Camorra e politica a Pagani Da un pentito l’input alle indagini

Al processo “Criniera” ascoltato De Salvo, dirigente del commissariato di Nocera e poi della Mobile a Salerno «Partimmo dalle dichiarazioni del collaboratore angrese Selvino per arrivare ai Contaldo e ai Petrosino»

PAGANI. Dal clan Contaldo all’egemonia del gruppo Fezza-D’Auria Petrosino, il processo Criniera, che ha ricostruito i rapporti tra camorra e politica a Pagani, oltre a tentare un primo approccio giudiziario nell’organizzazione di camorra della Lamia dal 2003-2004 in poi, entra finalmente nel vivo. La prima ricostruzione si è svolta ieri in aula, con la deposizione dell’ex capo della Dia di Salerno, Claudio De Salvo, già vicequestore a Nocera Inferiore al commissariato e poi dirigente della Squadra mobile di Salerno, titolare di una delle tre informative che sono il cuore della maxi indagine della Procura distrettuale di Salerno.

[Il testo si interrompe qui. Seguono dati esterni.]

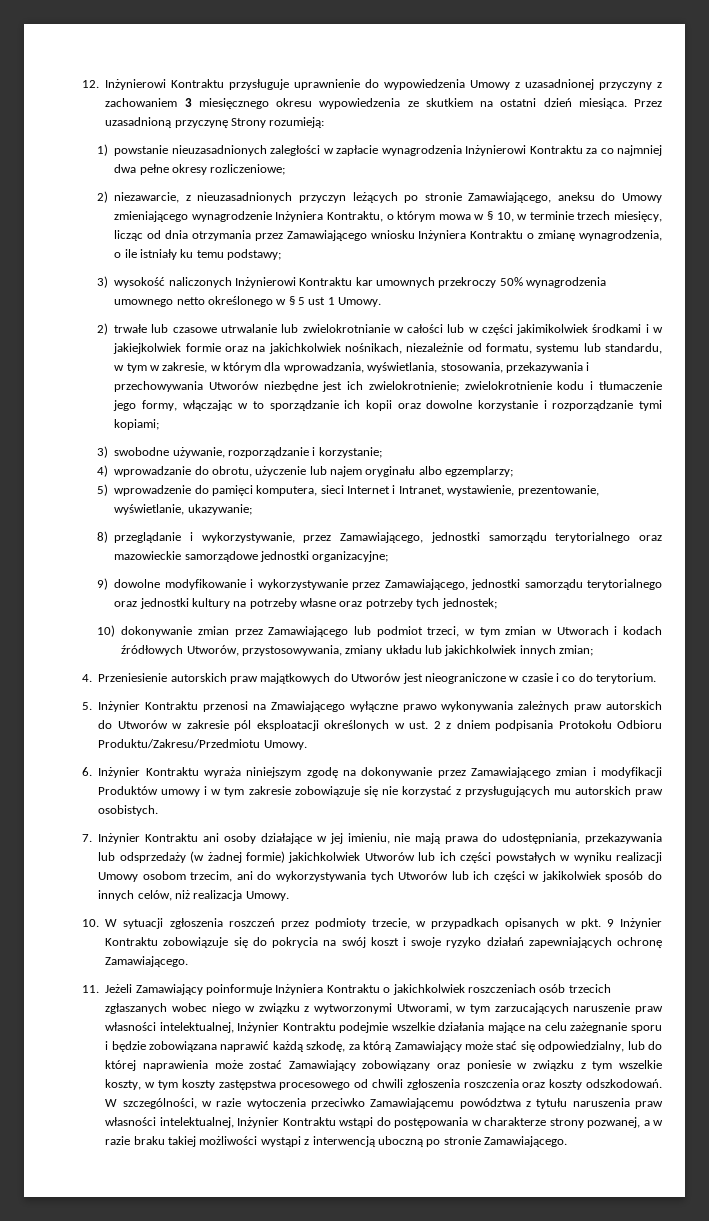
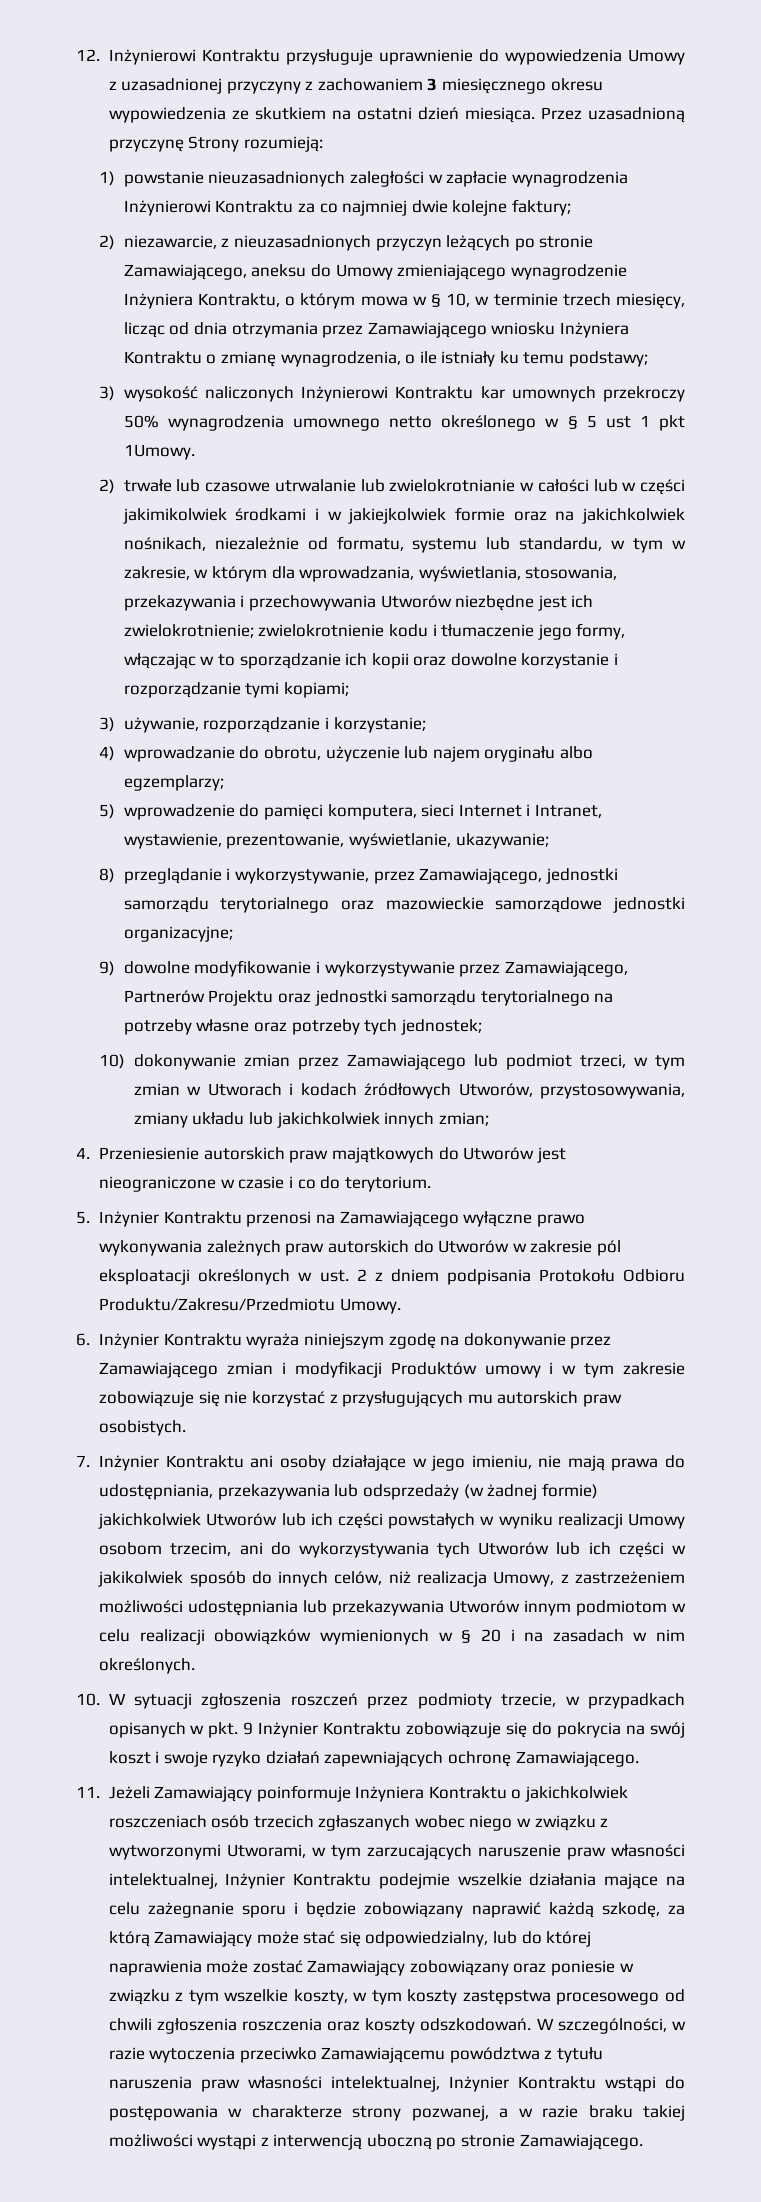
- 1) powstanie nieuzasadnionych zaległości w zapłacie wynagrodzenia Inżynierowi Kontraktu za co najmniej dwa pełne okresy rozliczeniowe;
+ 1) powstanie nieuzasadnionych zaległości w zapłacie wynagrodzenia Inżynierowi Kontraktu za co najmniej dwie kolejne faktury;
- 3) wysokość naliczonych Inżynierowi Kontraktu kar umownych przekroczy 50% wynagrodzenia umownego netto określonego w § 5 ust 1 Umowy.
+ 3) wysokość naliczonych Inżynierowi Kontraktu kar umownych przekroczy 50% wynagrodzenia umownego netto określonego w § 5 ust 1 pkt 1Umowy.
- 3) swobodne używanie, rozporządzanie i korzystanie;
+ 3) używanie, rozporządzanie i korzystanie;
- 9) dowolne modyfikowanie i wykorzystywanie przez Zamawiającego, jednostki samorządu terytorialnego oraz jednostki kultury na potrzeby własne oraz potrzeby tych jednostek;
+ 9) dowolne modyfikowanie i wykorzystywanie przez Zamawiającego, Partnerów Projektu oraz jednostki samorządu terytorialnego na potrzeby własne oraz potrzeby tych jednostek;
- 5. Inżynier Kontraktu przenosi na Zmawiającego wyłączne prawo wykonywania zależnych praw autorskich do Utworów w zakresie pól eksploatacji określonych w ust. 2 z dniem podpisania Protokołu Odbioru Produktu/Zakresu/Przedmiotu Umowy.
+ 5. Inżynier Kontraktu przenosi na Zamawiającego wyłączne prawo wykonywania zależnych praw autorskich do Utworów w zakresie pól eksploatacji określonych w ust. 2 z dniem podpisania Protokołu Odbioru Produktu/Zakresu/Przedmiotu Umowy.
- 7. Inżynier Kontraktu ani osoby działające w jej imieniu, nie mają prawa do udostępniania, przekazywania lub odsprzedaży (w żadnej formie) jakichkolwiek Utworów lub ich części powstałych w wyniku realizacji Umowy osobom trzecim, ani do wykorzystywania tych Utworów lub ich części w jakikolwiek sposób do innych celów, niż realizacja Umowy.
+ 7. Inżynier Kontraktu ani osoby działające w jego imieniu, nie mają prawa do udostępniania, przekazywania lub odsprzedaży (w żadnej formie) jakichkolwiek Utworów lub ich części powstałych w wyniku realizacji Umowy osobom trzecim, ani do wykorzystywania tych Utworów lub ich części w jakikolwiek sposób do innych celów, niż realizacja Umowy, z zastrzeżeniem możliwości udostępniania lub przekazywania Utworów innym podmiotom w celu realizacji obowiązków wymienionych w § 20 i na zasadach w nim określonych.
- 11. Jeżeli Zamawiający poinformuje Inżyniera Kontraktu o jakichkolwiek roszczeniach osób trzecich zgłaszanych wobec niego w związku z wytworzonymi Utworami, w tym zarzucających naruszenie praw własności intelektualnej, Inżynier Kontraktu podejmie wszelkie działania mające na celu zażegnanie sporu i będzie zobowiązana naprawić każdą szkodę, za którą Zamawiający może stać się odpowiedzialny, lub do której naprawienia może zostać Zamawiający zobowiązany oraz poniesie w związku z tym wszelkie koszty, w tym koszty zastępstwa procesowego od chwili zgłoszenia roszczenia oraz koszty odszkodowań.
+ 11. Jeżeli Zamawiający poinformuje Inżyniera Kontraktu o jakichkolwiek roszczeniach osób trzecich zgłaszanych wobec niego w związku z wytworzonymi Utworami, w tym zarzucających naruszenie praw własności intelektualnej, Inżynier Kontraktu podejmie wszelkie działania mające na celu zażegnanie sporu i będzie zobowiązany naprawić każdą szkodę, za którą Zamawiający może stać się odpowiedzialny, lub do której naprawienia może zostać Zamawiający zobowiązany oraz poniesie w związku z tym wszelkie koszty, w tym koszty zastępstwa procesowego od chwili zgłoszenia roszczenia oraz koszty odszkodowań.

«Partimmo dalle dichiarazioni del pentito angrese Pietro Selvino, arrivando ai gruppi paganesi, con i Contaldo e i Petrosino a contendersi l’egemonia. Di fatto per i primi c’era Nicola Fiore, “Pallino”, e pochi altri. Contro il trittico costituito da Gioacchino Petrosino D’Auria, alias “spara spara” , e i figli Antonio e Michele».
Sono gli anni dei tentativi di uccidere l’ultimo esponente dei Contaldo, Fiore, capace di sfuggire a diversi agguati, ultimo quello costato la vita ad Alfonso Quaranta, ucciso dal fuoco dei killer al Quadrivio di Campagna. «Antonio e Gioacchino erano stati al centro di un attentato a Pagani nel novembre 2003 - ha ricordato De Salvo - per quell’episodio furono condannati Fiore, Bombardino e alcuni del clan Belforte. A quel punto i D’Auria divennero presenza esclusiva nel territorio paganese, con interessi in attività imprenditoriali, nella gestione dell’ortofrutta e del trasporto su gomma. Ci furono spari contro Francesco Oliva, un autotrasportatore. Poi investigammo sulla Multiservice e sull’Agency service, di fatto controllata dai Petrosino. Erano gli anni dell’attentato incendiario all’auto del politico Alfonso Giorgio e dell’intimidazione all’attivista-blogger Valerio Damiano, che riprese una seduta del Consiglio comunale».
Le ricostruzioni sono il punto di partenza di un lavoro imponente, su cui gli avvocati hanno affilato le armi fin da subito, puntando a ridimensionare le accuse. Con uno scacchiere difensivo modificato ancora ieri. Antonio Petrosino D’Auria ha revocato il professore Giuseppe Della Monica nominando di nuovo il suo storico difensore, Silvana D’Ambrosi, ieri in aula, così come Francesco Fezza, che ha invece scelto Della Monica. A completare il quadro, con il pm Montemurro a condurre il dibattimento davanti al collegio che si compone del presidente Rossetti, con a latere Di Filippo e la dottoressa Anna Allegro, già a presiedere il processo “Linea d’ombra”, c’è la richiesta del boss Tommaso Fezza, “’O furmaggiaro”, patriarca del clan ora all’ergastolo. «Vengo continuamente calunniato - ha spiegato in videoconferenza - vorrei venire in aula perché di questo processo non capisco niente».